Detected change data
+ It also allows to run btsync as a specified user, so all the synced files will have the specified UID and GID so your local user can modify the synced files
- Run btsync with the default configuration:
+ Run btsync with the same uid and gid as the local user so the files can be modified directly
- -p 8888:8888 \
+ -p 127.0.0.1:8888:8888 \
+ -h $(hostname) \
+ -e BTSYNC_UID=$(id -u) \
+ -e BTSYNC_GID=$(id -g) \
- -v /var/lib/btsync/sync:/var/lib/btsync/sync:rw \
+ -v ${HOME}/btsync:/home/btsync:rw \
--
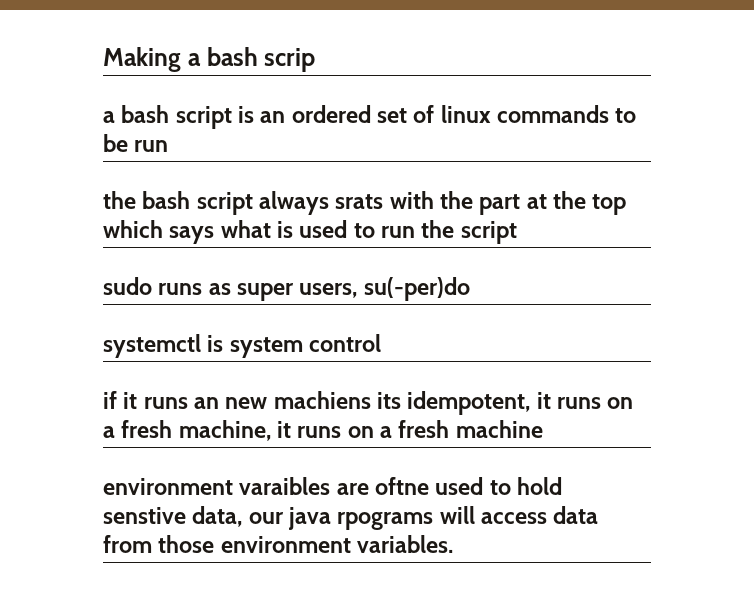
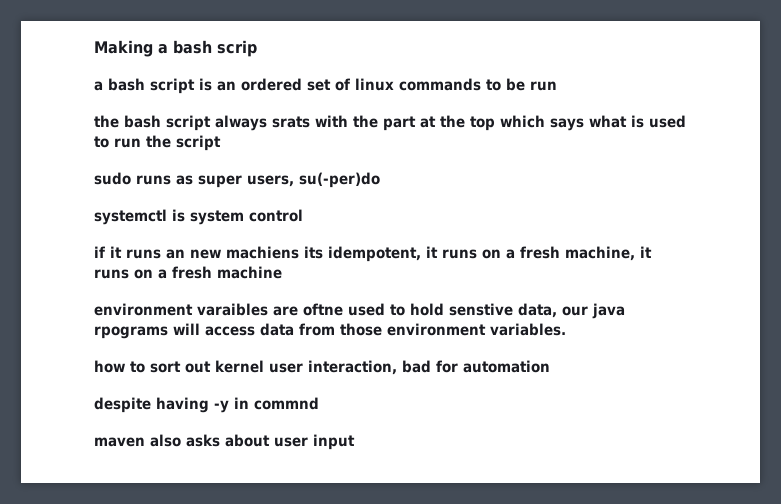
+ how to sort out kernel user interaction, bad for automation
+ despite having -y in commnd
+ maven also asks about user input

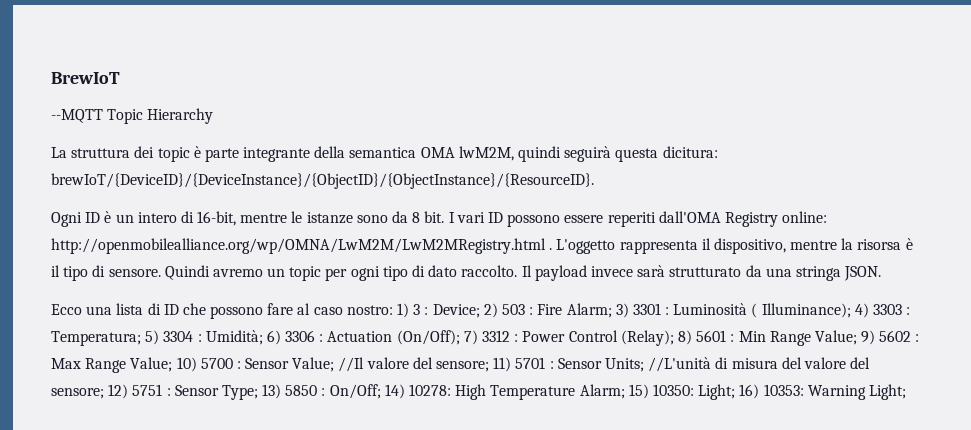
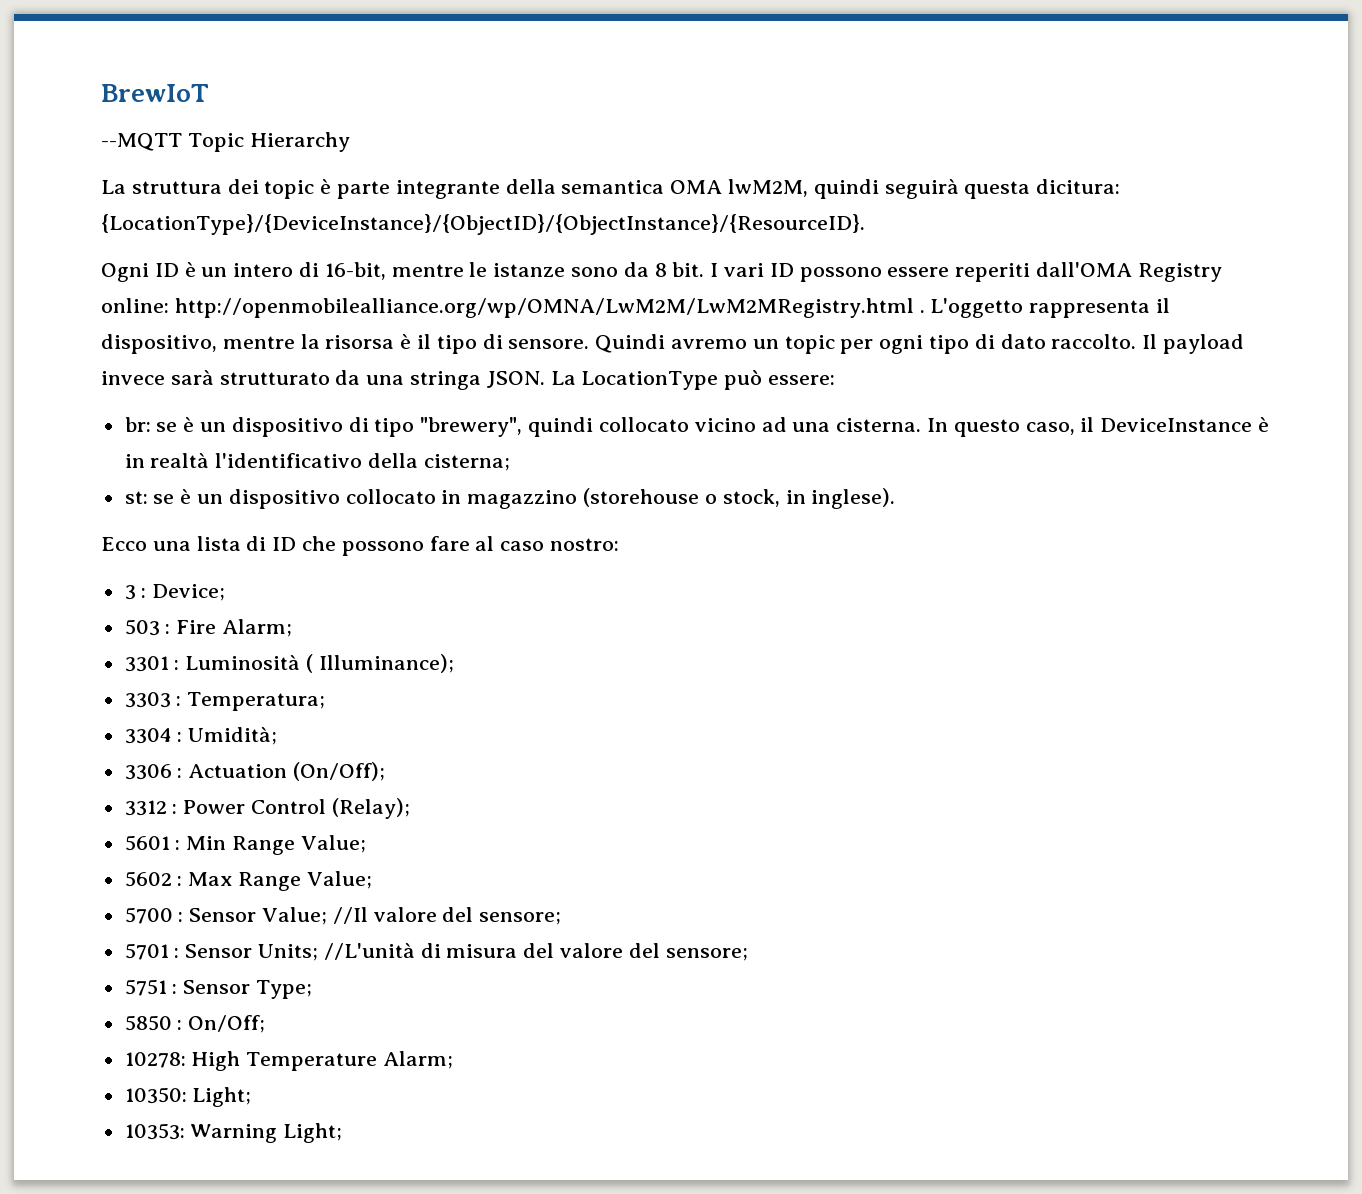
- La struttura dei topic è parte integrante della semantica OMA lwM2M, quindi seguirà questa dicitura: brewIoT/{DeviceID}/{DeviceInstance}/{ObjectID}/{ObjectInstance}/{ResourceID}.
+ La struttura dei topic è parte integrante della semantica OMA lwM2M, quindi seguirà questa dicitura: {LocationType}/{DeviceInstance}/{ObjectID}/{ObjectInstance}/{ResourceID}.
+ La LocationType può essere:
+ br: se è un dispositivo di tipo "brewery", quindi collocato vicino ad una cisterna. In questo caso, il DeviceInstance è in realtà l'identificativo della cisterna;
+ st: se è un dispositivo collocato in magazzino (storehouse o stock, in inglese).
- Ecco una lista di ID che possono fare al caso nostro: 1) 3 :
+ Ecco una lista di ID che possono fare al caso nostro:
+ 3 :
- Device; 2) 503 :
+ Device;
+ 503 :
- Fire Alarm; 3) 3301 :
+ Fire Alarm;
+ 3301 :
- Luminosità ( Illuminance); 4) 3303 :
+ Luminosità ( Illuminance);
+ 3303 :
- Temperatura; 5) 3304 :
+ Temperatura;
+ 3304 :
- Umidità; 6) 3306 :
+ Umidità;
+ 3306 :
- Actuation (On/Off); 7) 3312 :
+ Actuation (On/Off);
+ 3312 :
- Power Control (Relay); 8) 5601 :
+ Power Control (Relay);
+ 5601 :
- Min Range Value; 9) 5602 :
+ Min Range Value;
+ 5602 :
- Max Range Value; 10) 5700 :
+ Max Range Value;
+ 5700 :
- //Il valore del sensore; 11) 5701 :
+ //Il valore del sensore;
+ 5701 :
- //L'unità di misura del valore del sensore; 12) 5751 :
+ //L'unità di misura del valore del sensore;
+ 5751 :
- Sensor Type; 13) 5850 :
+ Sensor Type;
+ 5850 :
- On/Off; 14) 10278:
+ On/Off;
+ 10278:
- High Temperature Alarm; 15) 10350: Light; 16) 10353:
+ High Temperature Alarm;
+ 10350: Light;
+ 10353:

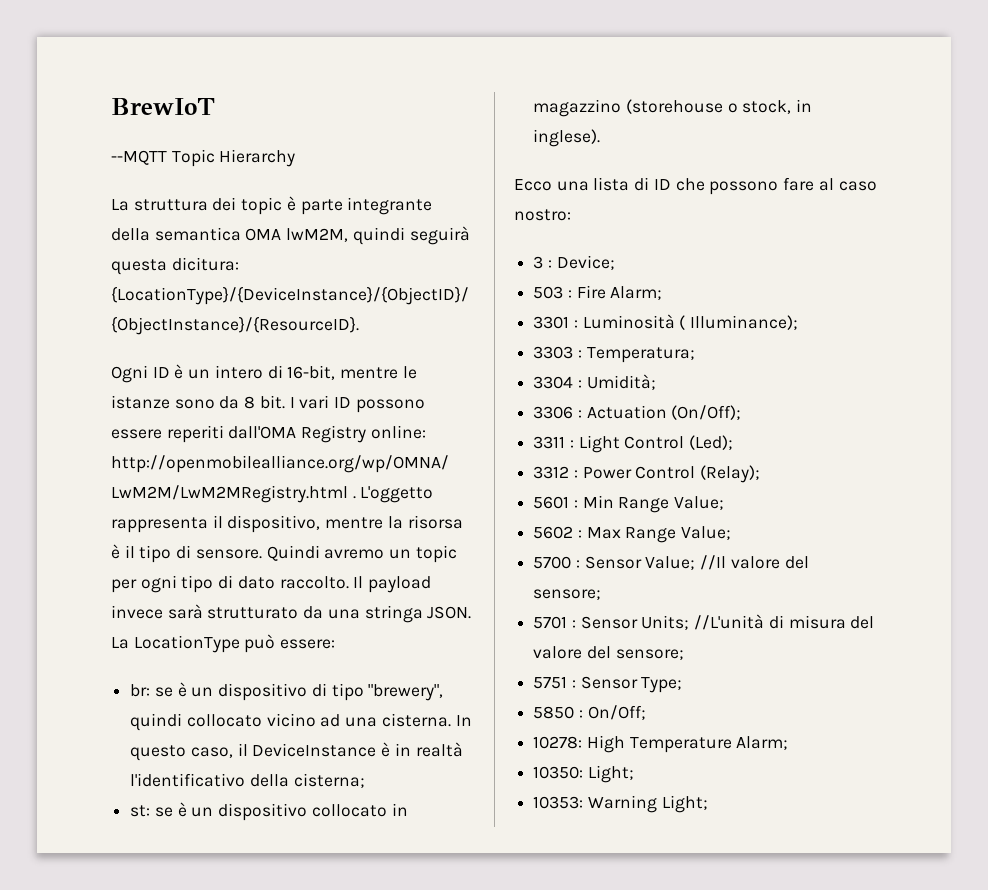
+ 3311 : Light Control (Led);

§ **Activity**
Word for word, retype the lines in the entries above that run from the one with "- On/Off; 14)" through the one with "Light Control (Led);". Both ends count; pictures do not.

§ **Solved problem**
- On/Off; 14) 10278:
+ On/Off;
+ 10278:
- High Temperature Alarm; 15) 10350: Light; 16) 10353:
+ High Temperature Alarm;
+ 10350: Light;
+ 10353:

+ 3311 : Light Control (Led);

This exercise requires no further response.